Exercise goal: Look below for the line containing "available for automated setup on Debian/Ubuntu."; from there, print each line exactly up to and including the line containing "isolation and security.", and stop.

Extracted data entries
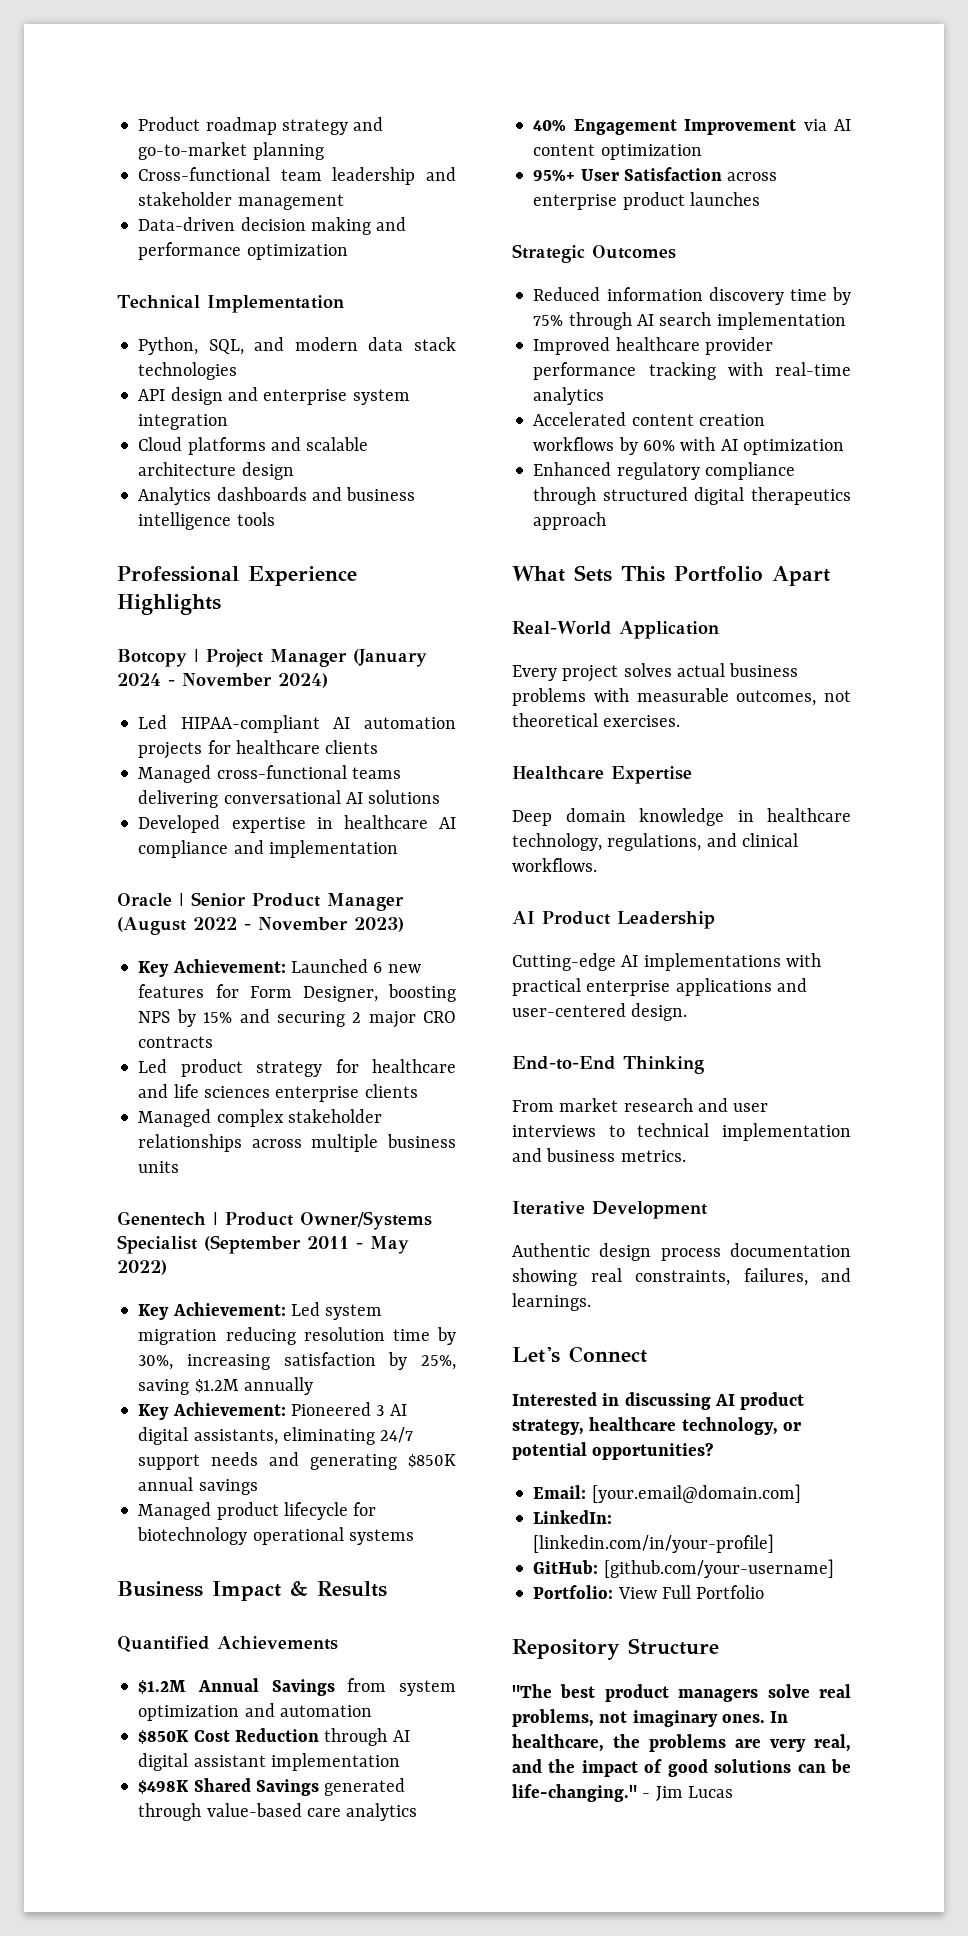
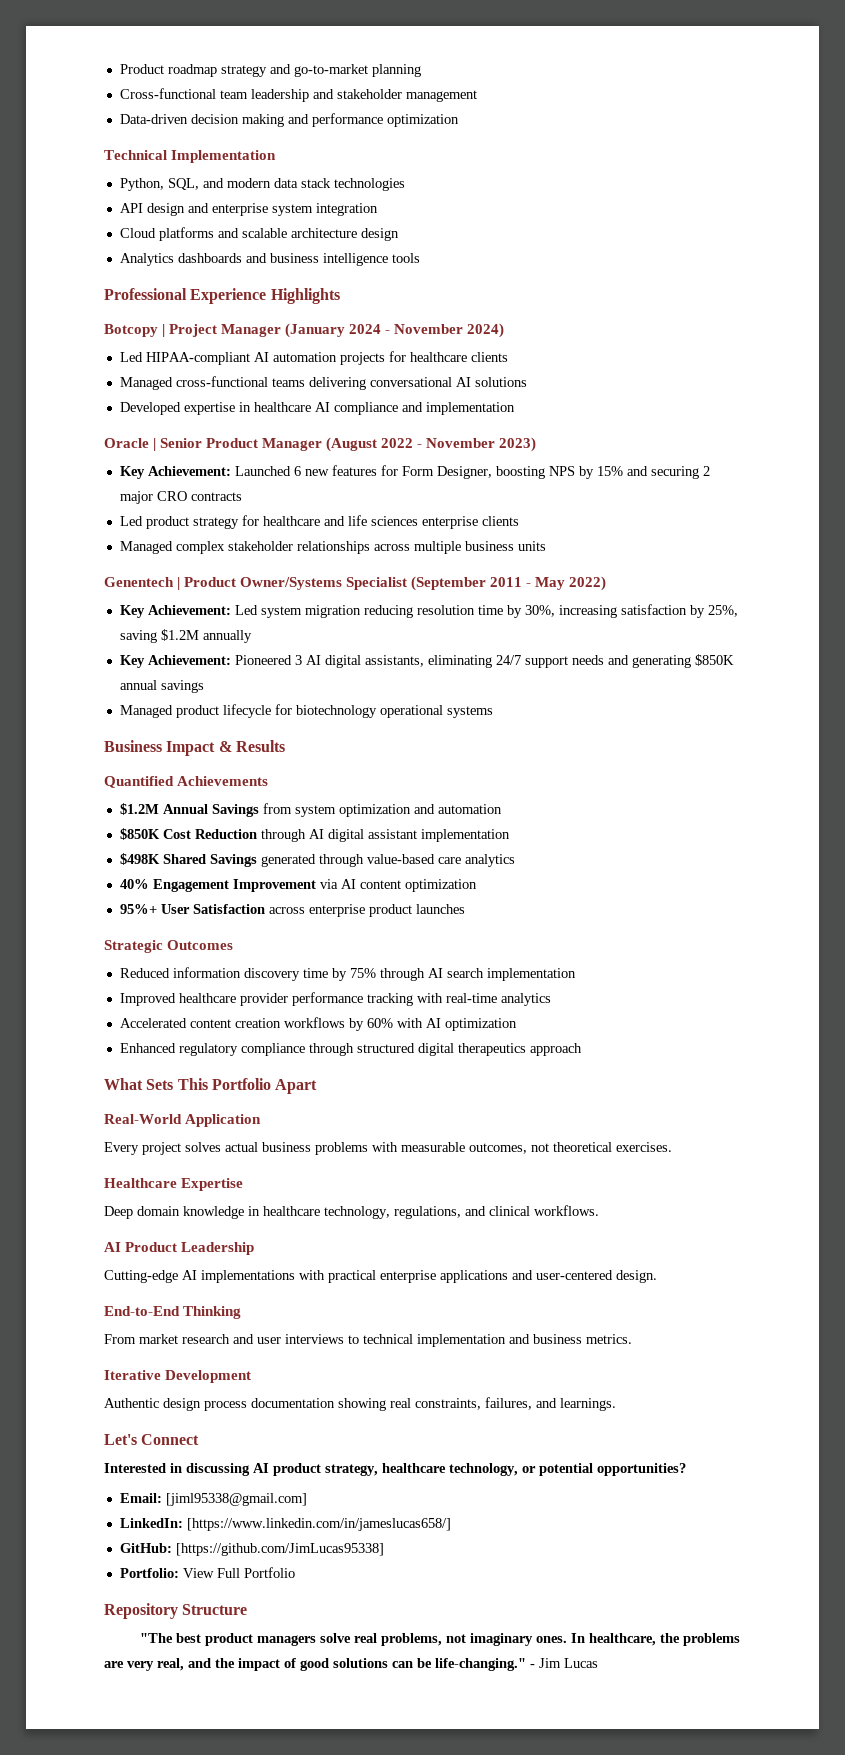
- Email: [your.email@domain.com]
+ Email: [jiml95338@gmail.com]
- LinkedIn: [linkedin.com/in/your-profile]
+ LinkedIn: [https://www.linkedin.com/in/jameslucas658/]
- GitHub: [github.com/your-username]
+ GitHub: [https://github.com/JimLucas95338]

==

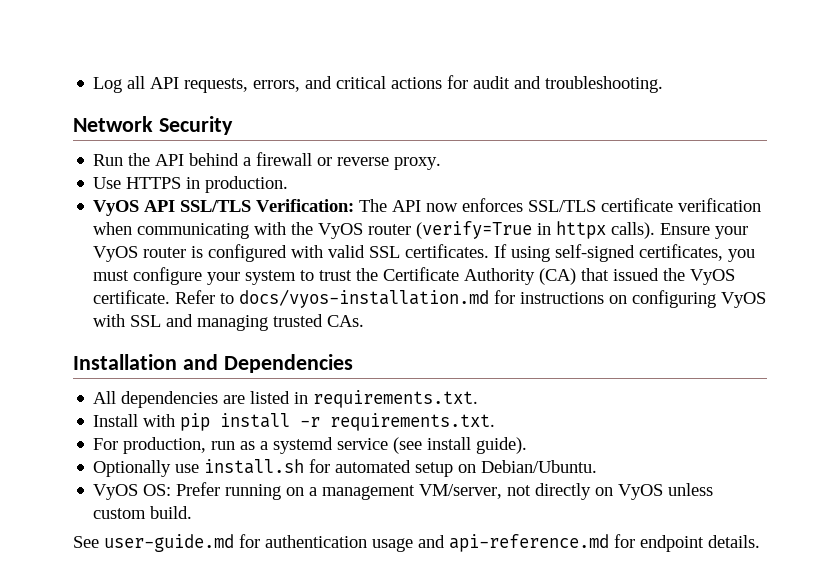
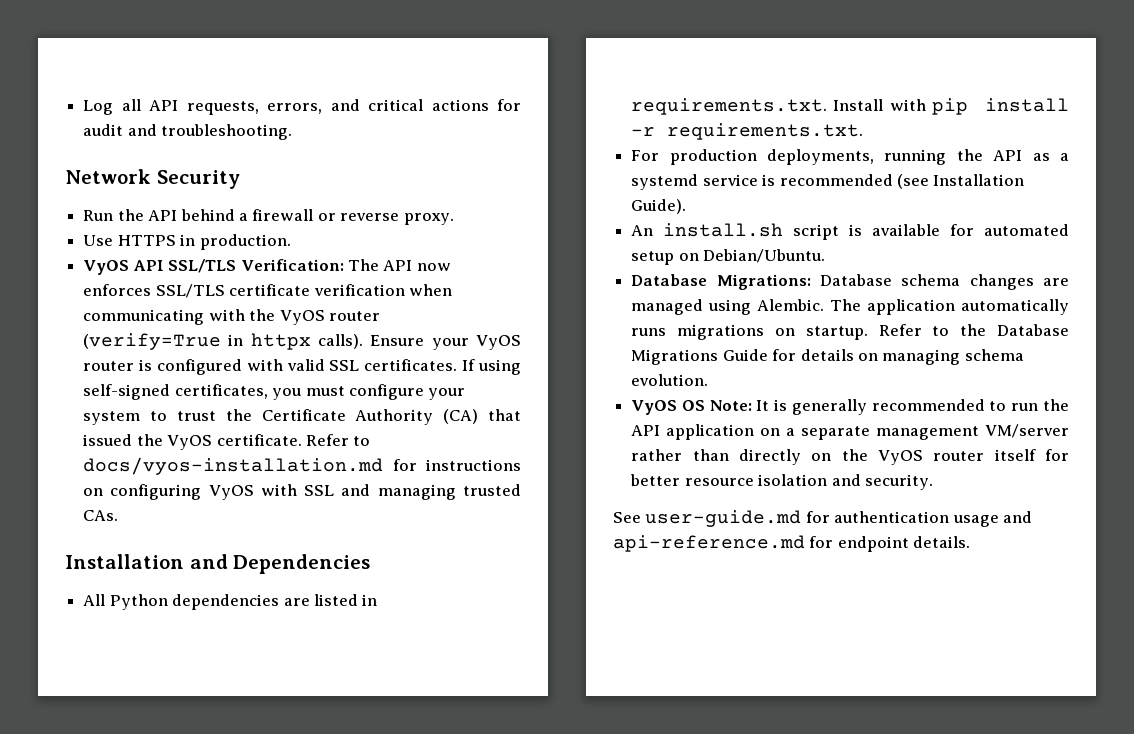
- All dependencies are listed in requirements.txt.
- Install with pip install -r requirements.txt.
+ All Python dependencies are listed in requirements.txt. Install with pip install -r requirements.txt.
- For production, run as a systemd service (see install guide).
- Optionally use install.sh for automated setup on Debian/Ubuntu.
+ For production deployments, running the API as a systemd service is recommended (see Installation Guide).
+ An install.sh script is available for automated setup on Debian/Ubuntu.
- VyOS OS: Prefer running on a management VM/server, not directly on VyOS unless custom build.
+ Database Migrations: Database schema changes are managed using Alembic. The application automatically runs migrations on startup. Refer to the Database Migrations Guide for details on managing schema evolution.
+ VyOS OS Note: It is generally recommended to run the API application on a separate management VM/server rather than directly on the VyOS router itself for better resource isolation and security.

==

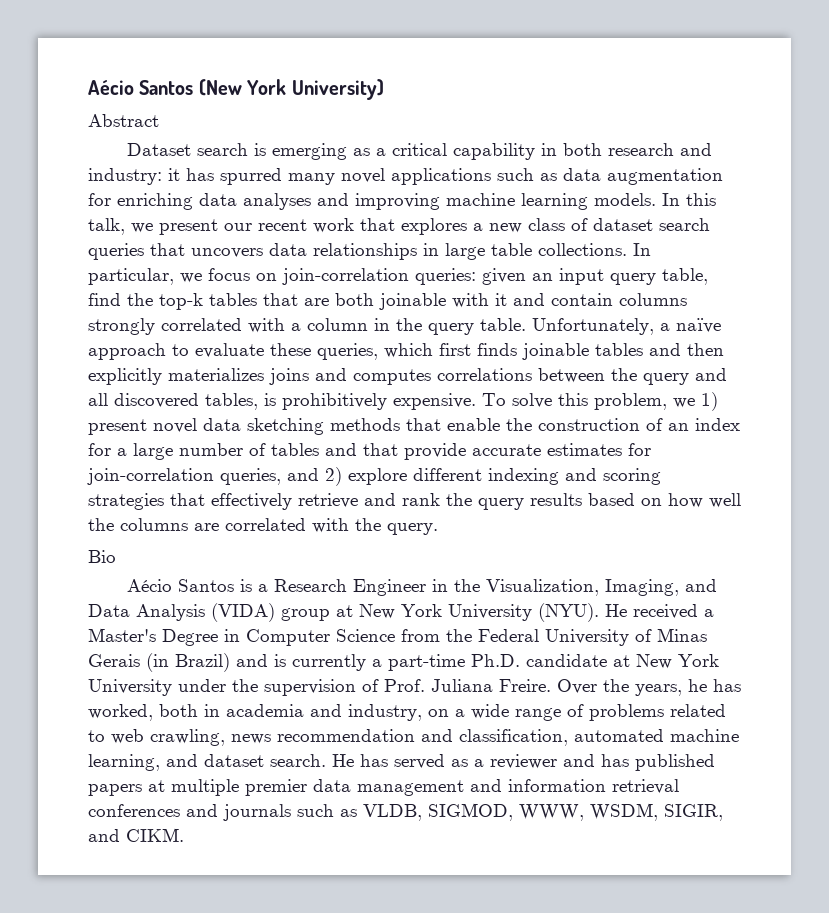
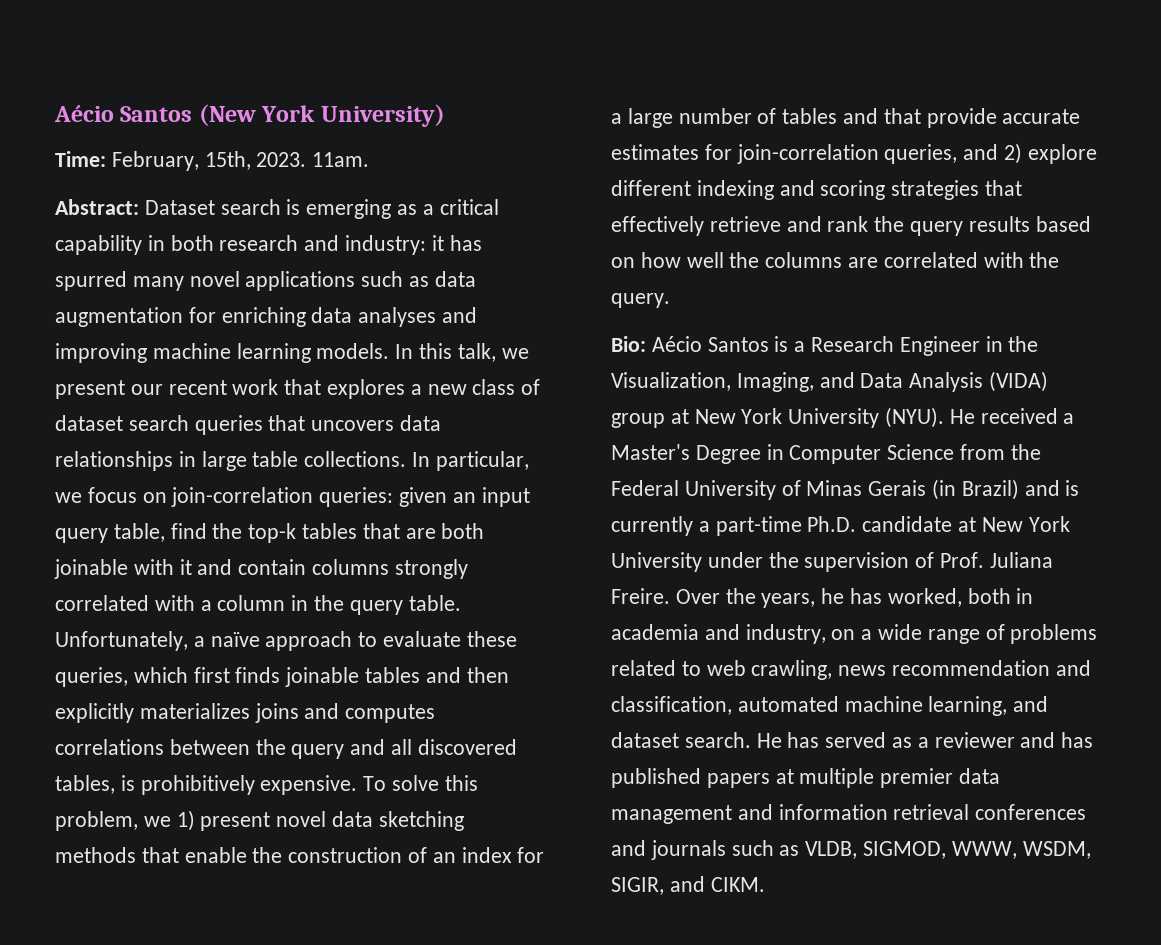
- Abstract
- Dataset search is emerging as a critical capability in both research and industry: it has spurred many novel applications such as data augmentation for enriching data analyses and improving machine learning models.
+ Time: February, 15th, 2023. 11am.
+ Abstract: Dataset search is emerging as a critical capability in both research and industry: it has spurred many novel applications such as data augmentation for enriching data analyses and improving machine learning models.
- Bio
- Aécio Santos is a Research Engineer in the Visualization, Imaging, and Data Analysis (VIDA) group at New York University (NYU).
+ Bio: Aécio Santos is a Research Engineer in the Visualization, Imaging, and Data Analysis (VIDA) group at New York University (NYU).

Exercise solution:
+ An install.sh script is available for automated setup on Debian/Ubuntu.
- VyOS OS: Prefer running on a management VM/server, not directly on VyOS unless custom build.
+ Database Migrations: Database schema changes are managed using Alembic. The application automatically runs migrations on startup. Refer to the Database Migrations Guide for details on managing schema evolution.
+ VyOS OS Note: It is generally recommended to run the API application on a separate management VM/server rather than directly on the VyOS router itself for better resource isolation and security.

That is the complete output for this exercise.